There’s about a 12 inch elbow that leads to this emitter. I ran the sprinklers today, so it’s full of water. Best of all, the vent is completely, gloriously, dry! Fortunately, there was plenty of slope to carry the water away. All of our property drains to the west and from our neighbors yard, continues to the north where it joins a little creek. It’s covered and spring loaded so it will seep when water is flowing, but no animals or mosquitoes will get in there.
Happily, this scar from the trench will fill in by early summer. Where the pipe comes under the sidewalk, it’s very deep. They had to angle it around the pier for the basketball standard that goes about three feet down. But soon it will be easy to mow over and will become invisible. I don’t regret hiring someone to finish the job. I could have done it, but it would have taken me a week at least.
Today I planted the vegetable garden in the plot behind the house.

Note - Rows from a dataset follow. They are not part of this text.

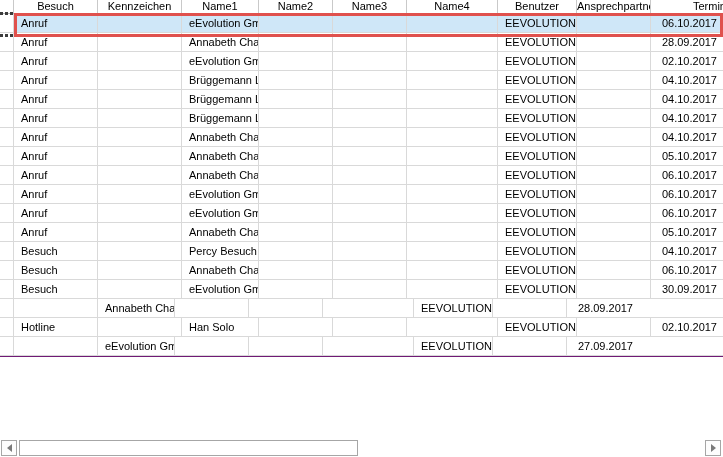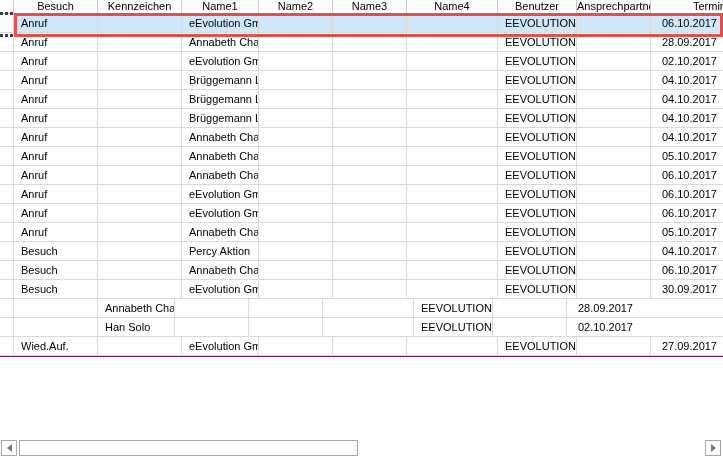"Percy Aktion" div.cell { text: Aktion -> Besuch }
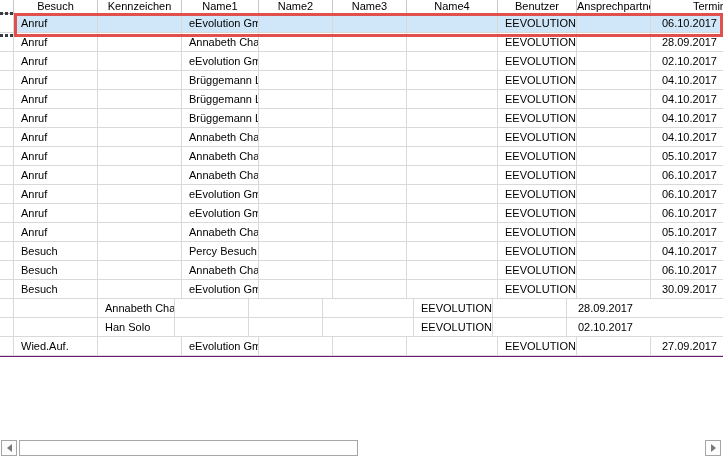"Hotline" div.cell { html: none -> <div>Hotline</div> }
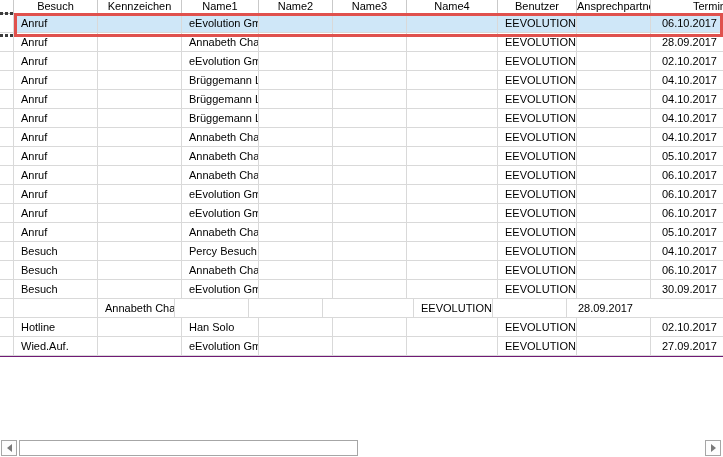"Wied.Auf." div.cell { html: <div>Wied.Auf.</div> -> none }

If we aren’t here to enjoy it, someone will surely like something I planted. So far it’s just snap peas, chard, spinach red and gold potatoes and an exotic lettuce mix. In a couple weeks I’ll be ready to start with summer crops if the weather continues the way it has so far this year.
Now, all the windows are clean, every tiny thing we can find has been repaired or shined up. The listing goes live tomorrow night or Wednesday morning!
1 Comment
Nice work, Beth. Good luck!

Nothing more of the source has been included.